In recent years, as my own athletic past creaks toward oblivion, I’ve often wondered where these hybrid highflyers come from. Are they born or made? What are some of the costs and benefits of a dual identity? Do the two poles of that persona only repel one another or do they also attract and reinforce each other? Do scholar-athletes ever lose their bona fides or do they continue to draw sustenance from their young reputations and self-images?

To answer these questions, I’ve done no research and conducted no polls. I’ve only read a couple of sports biographies, talked with a few friends who used to fit the category, and dredged my failing memory. Having chosen to cannibalize my own lean experience as a scholar-jock, I’ve had to proceed in the vain belief that my experience is, in its essentials, not wildly different from that of many others. In their relative mediocrity, my credentials as an ex-scholar-athlete may speak more credibly for the species as a whole than would those of the rare talents who command the attention of the Rhodes Committees and the Fourth Estate.

As a scholar I was definitely a late bloomer. To judge by my freshman grades at Yale, I was destined for the groves of academe only as a picker or packer: my first-quarter average was a juicy 69 (a fact of great comfort to my college-bound sons). Only by dint of stark terror and overtime “grinding” did I eventually get the hang of it. After my junior year, a happy stint at the Oxford International Summer School and the discovery in the Bodleian of the author-annotated political treatise that would become the subject of my senior honors thesis seemed to confirm my nascent belief that I had been tapped by Clio for a scholarly life (though I had only the faintest notion of what that entailed).

So off I went to Trinity College, Cambridge to garner a Ph. D. (the D. Phil is Oxford’s concession to American credentialism). While writing my dissertation on John Locke, I prematurely launched my hoped-for scholarly career by publishing three short articles, two of which were Caesareaned from the dissertation; the other was the love child of a more innocent commencement-summer fling. By the time I left England with a first draft, my athletic career was also ready to enter a new phase; the hyphenated scholar-athlete was about to come unhinged.

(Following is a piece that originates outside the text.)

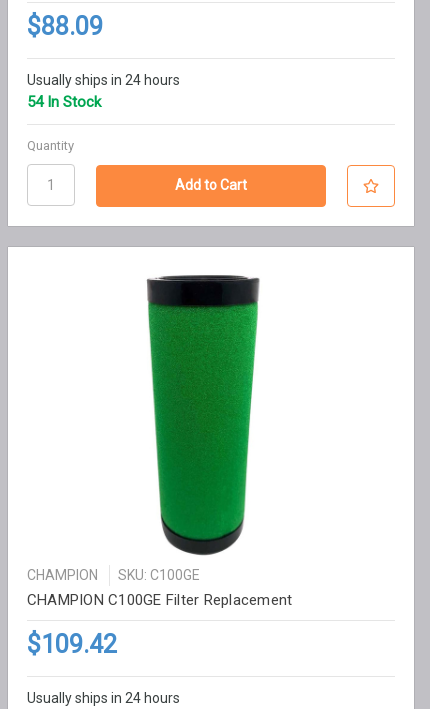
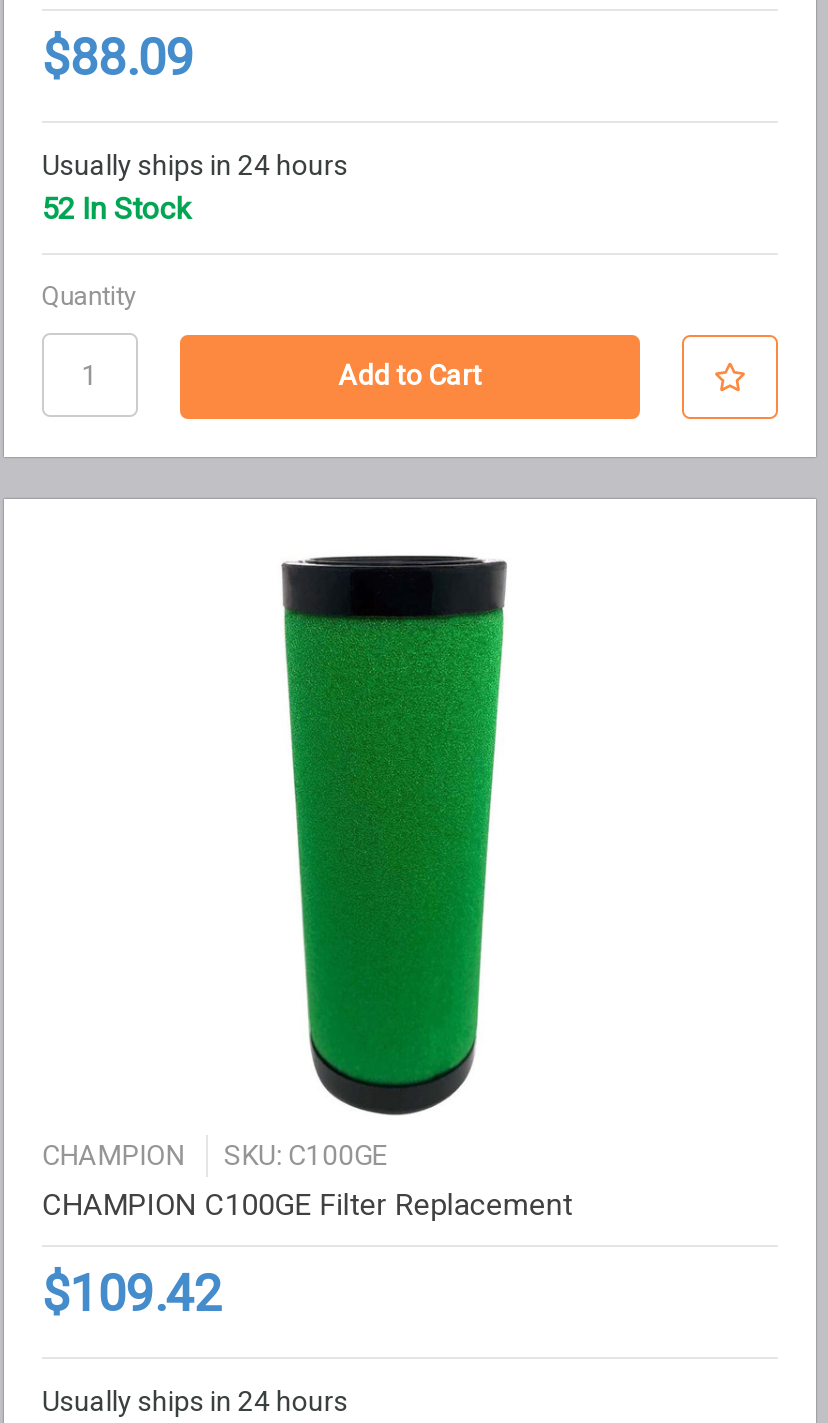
- 54 In Stock
+ 52 In Stock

The paperwork on the jock side of my vita is somewhat longer but no more breathtaking. There are no Olympic medals or world records on my walls. In a small upstate New York high school I was the captain of a winning basketball team; I even attended Bob Cousy’s summer camp to sharpen my skills (and played the lousiest ball of my life for a solid week). In track I was only an average sprinter but the first person in our region to broad-jump (as it was then called) 20 feet.

At Yale I switched my allegiance wholly to track, set the indoor long-jump record at 24′1 ¾″ (which my history advisee Calvin Hill, the future Dallas Cowboy star, cruelly smashed a few years later—off the wrong foot!) and the outdoor triple-jump record at 47′9½″ (which lasted an even shorter time). In the process I won a few Heptagonal (Ivy League plus Army and Navy) titles but always went nowhere in the IC4As, the big northeastern regionals.

As a graduate student at Cambridge, I won two Blues in track (“athletics”) and two half-Blues in basketball (a still-suspect American import). For the latter team, a global gallimaufry of rank amateurs, I was often the high scorer by default, except when we played Oxford; then I saw more of John Wideman’s hand than the rim. Since two players from each team had to be, a young Egyptian and I were selected (somewhat anomalously) for the All-England Junior Team. In track, before chilblains had time to form, I set the Cambridge record in the long jump and won the British Universities title. At the annual “Varsity” (Oxford-Cambridge) grudge match at White City Stadium in London, I won the long and triple jumps two years in a row.

The closest I ever came to celebrity—my 15 minutes in the Warholian sun—came in the first year, 1964, when I inadvertantly broke the forty-one-year-old longjump record held by Harold Abrahams, the former Olympic sprint champion who covered the meet for The Times. Unhappily, I did not attend the awards banquet and therefore missed receiving the medals from Abrahams himself because my wife was not permitted inside the exclusive men’s club where the dinner was held. But I don’t carry a grudge. On the contrary, whenever I hear the theme music from Chariots of Fire, the Emmy-winning film about Abrahams’ track triumphs, I snap to attention and experience a frisson of remembered delight. My kids find it all embarrassing.

II

Their derision always reminds me that the genesis of a scholar-athlete usually lies buried in the piebald past of junior or early high school, when a student-athlete first becomes conscious of his somewhat unusual combination of talents and determines to cultivate them against all odds. At first, he (or she) is only a quick, well-coordinated kid who can outrun, outjump, or outthrow his friends and actually enjoys the challenge of homework, tests, and answering teachers’ questions in class. But it begins to dawn on him—if it hadn’t already in grade school—that his playmates and the bright lights in his scholastic circle constitute two largely different, often antagonistic, peer groups, whose pressures upon him only confirm the mixed messages he receives from parents and teachers, coaches and counselors.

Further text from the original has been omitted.